Monday, June 02, 2014

Apple Announcements

So Apples Developer's Conference is happing this week and the Keynote was today where they announce new stuff. There was no hardware announced but there was a TON of new software. OS X and iOS both got big updates. There will be lots of articles written about the details. They opened up a lot of things on iOS that were previously off limits for developers who weren't Apple.

They also made Macs and iOS devices work better together. Everyone wanted AirDrop to work between Macs and iOS but that was just the beginning of the announcement. With Handoff they now know when they're near each other and via a technology they're calling Continuity let you easily continue a task from one device to another. Reading a web page on your Mac? You can now pick up your iPad and swipe up on the lock screen and see the same page. Started an email on an iPhone, click an icon on your Mac's dock and finish it up on the Mac. In a lot of places they seemed really good about creating a new technology and not just creating one new feature that used it, but all the logical ones you'd want. Texts and voice (and maybe video) chats can be moved between devices. Your phone rings the Caller ID info appears on your Mac. Right click on a phone number anywhere on your mac and menu lets you call it from your phone. Your Mac can notice an iPhone nearby and prompt you to have it set up a hotspot.

Spotlight got a UI update. The search window now pops up in the middle of the screen like Quicksilver and there's not just a list of results but a preview pane of the first one which can also show wikipedia page previews and maps and other things. It's kinda like what Google does with their results now with the pane on the right.

On iOS they beefed up Mail and Messages. The system keyboard now (finally) has predictive typing and third parties can add new system-wide keyboards. There's now an iCloud Drive and apps can use a picker to find files form other apps. So you can pick the app you want to use to view that PDF you have.

They mentioned some new APIs. With HealthKit and HomeKit they worked with leading venders to define a new API so that data can be shared easily. They also (again finally) added family sharing support for iTunes and photos and other things.

The App Store got a lot of new features. There's trending searches and Editor's Picks and Bundle pricing. There's beta testing platform developers can make use of and they can post videos of the apps (no more 5 screenshot limitation). They still didn't mention anything about App trials which I think would really help developers (and users).

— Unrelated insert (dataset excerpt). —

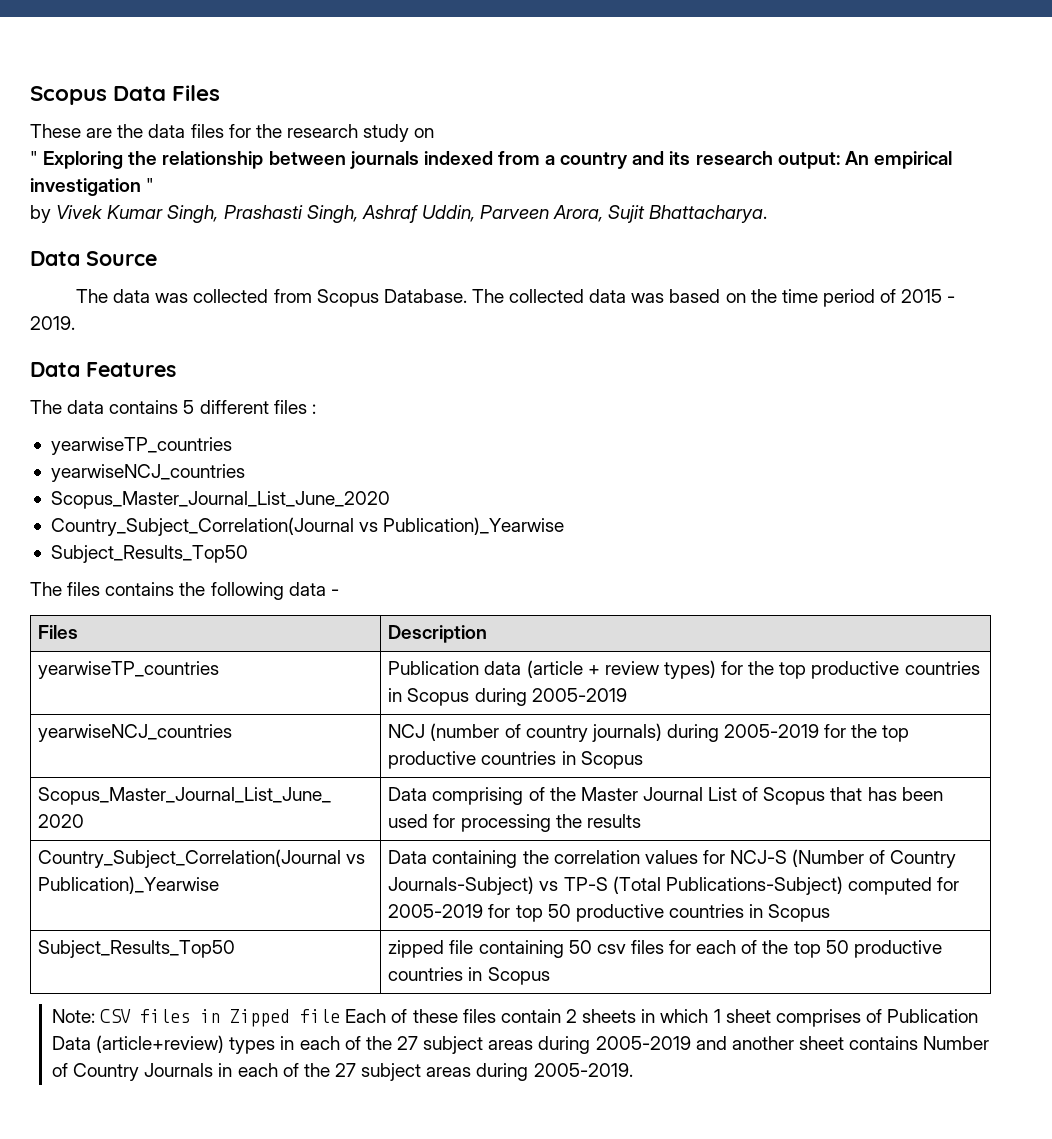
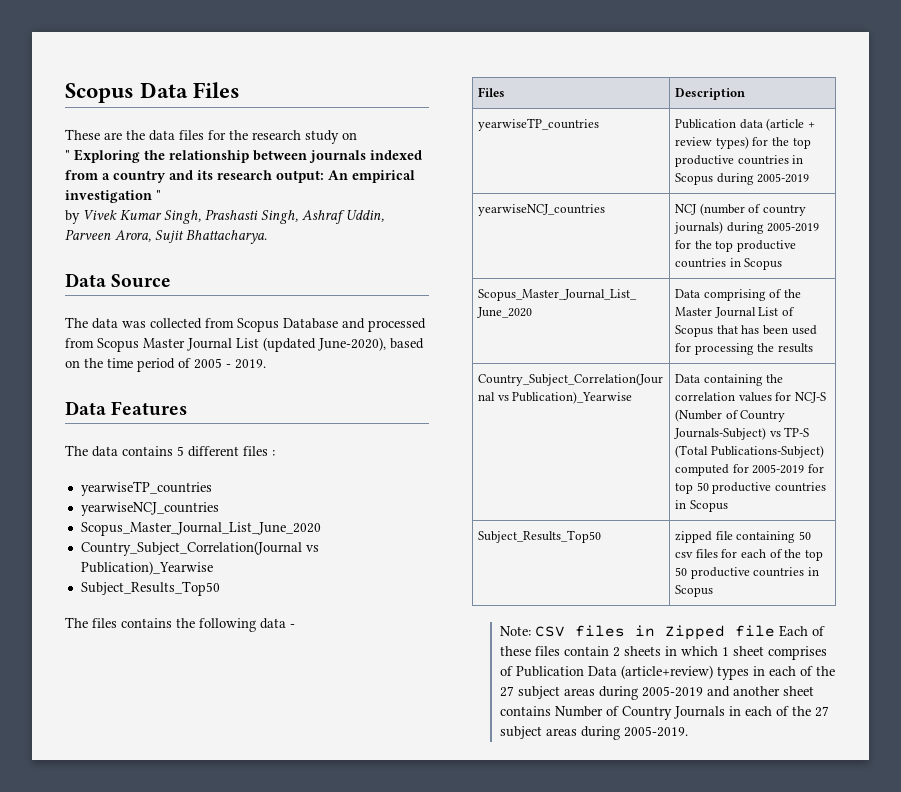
- The data was collected from Scopus Database. The collected data was based on the time period of 2015 - 2019.
+ The data was collected from Scopus Database and processed from Scopus Master Journal List (updated June-2020), based on the time period of 2005 - 2019.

There were some oddities. Markup lets you draw on pictures in mac Mail and has some shape recognition stuff left over from the Newton. It also has some PDF annotating and signing features. These are fine, but seem oddly squeezed into Mail rather than being system wide.

And then they announced the crazy thing. Ever since Apple bought Next the programming language for OS X and iOS has been Objective-C. They announced a new language called Swift that's "Objective-C without the C". They say it's fast, modern, safe and interactive. The quick demo looked slick. The IDE had a right pane that showed visual representations of things. Graphs showing the values of vectors and even demos of a sprite-based game being developed.

Even without any hardware announcements this was a really interesting presentation. Rumors that Apple can't innovate anymore are way way off. Also the people presenting all did a very good job. Not quite Steve level, but pretty close. APPL managed to fall during the keynote, but I doubt this is will last long.